In my book, I also did a line-by-line analysis of the Dick and Jane reading program and came to the conclusion that anyone taught to read by this method could become dyslexic. But nothing I’ve written on the subject has had the slightest influence on the professors in America’s colleges of education or changed the prevailing sight methods of teaching reading in the public schools.

And that is why I then developed the Alpha-Phonics reading program, so that parents could easily teach their children to read at home in the proper phonetic manner. Since its first publication in 1983, thousands of homeschooling parents have used the program to teach their children to read. Of course, I have tried to get the public schools to adopt the program, but with no success. However, one high school teacher in Florida, who heard about my work and has actually used Alpha-Phonics to help potential dropouts learn to read, claims that it works miracles. He wrote in a letter to me:

I once was explaining to a student why children have reading problems. When I finished, a girl from the other side of the class, who I thought was not listening, said, “This is what happened to my brother. He is in the fourth grade, hates to read and gets stomach aches and headaches.” I told her that his troubles were over and gave her a copy of Alpha-Phonics. Four months later, I asked how was her brother doing. She said he completed the book and reads just fine.

I had the same success with students in special education, who were labeled as
learning disabled or educatably mentally retarded. I have 100% success with every student. The only variable is the speed at which students progress. You must follow Dr. Blumenfeld’s advice and be patient. Do not pressure the child.

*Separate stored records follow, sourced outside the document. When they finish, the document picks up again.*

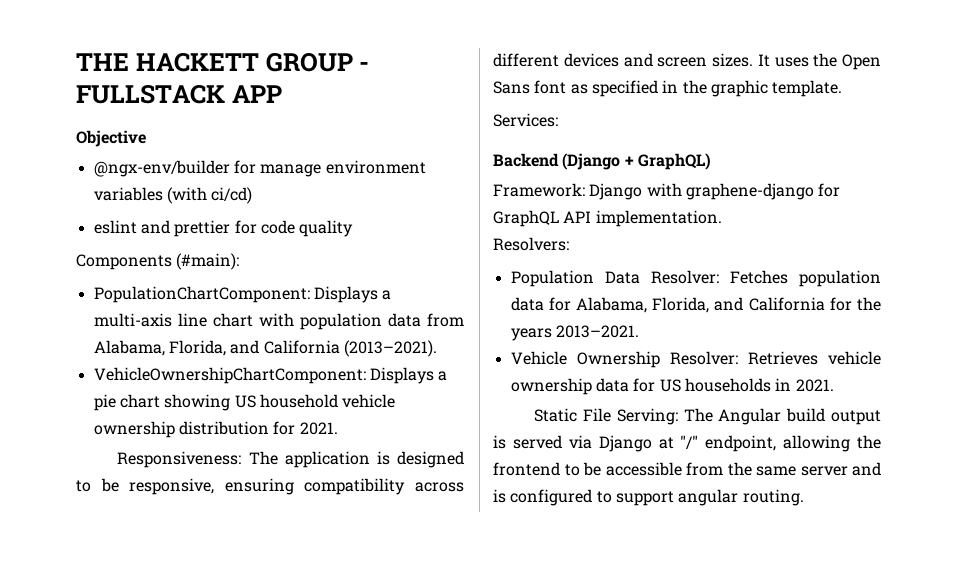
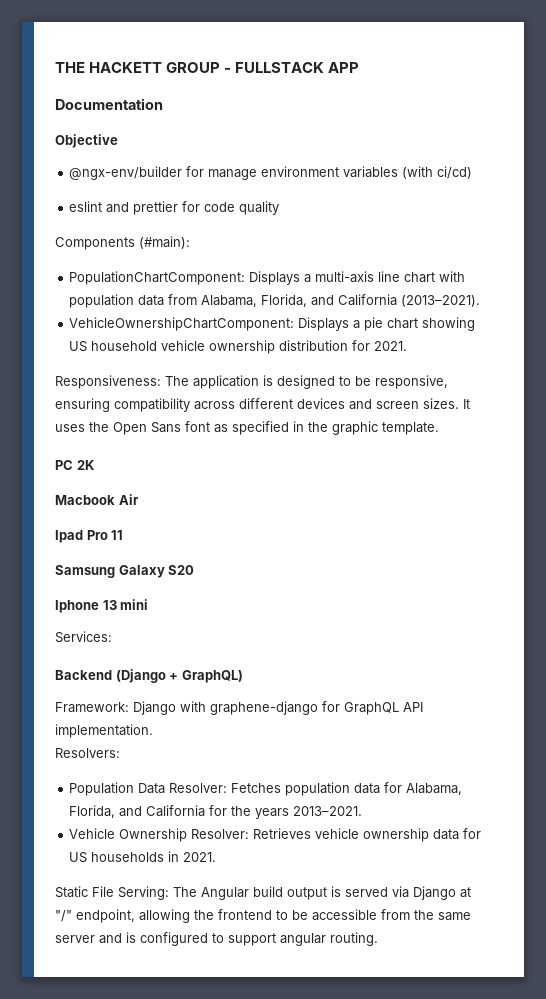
+ Documentation
+ PC 2K
+ Macbook Air
+ Ipad Pro 11
+ Samsung Galaxy S20
+ Iphone 13 mini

I have many other heartbreaking stories about children who have quit school because they did not know how to read, and no one will teach them. I have had children take a copy of Alpha-Phonics and keep it to teach friends they know, how to read. I encouraged everyone to try Alpha-Phonics. The results you see in the child are truly miraculous. It must be seen to be believed.

So if America wants to reclaim its preeminence as the most literate nation on earth, they can do so by simply using Alpha-Phonics in all the schools across the country. Not very difficult to do, and not at all expensive. In other words, we don’t need No Child Left Behind or Race to the Top to pretend that we are helping the kids. But a dysfunctional federal government is simply incapable of doing what can be done easily and cheaply. There is neither the will, nor the intelligence, nor the open-mindedness to make it happen. And so if you, a parent, want true education reform, you can have it instantly — at home.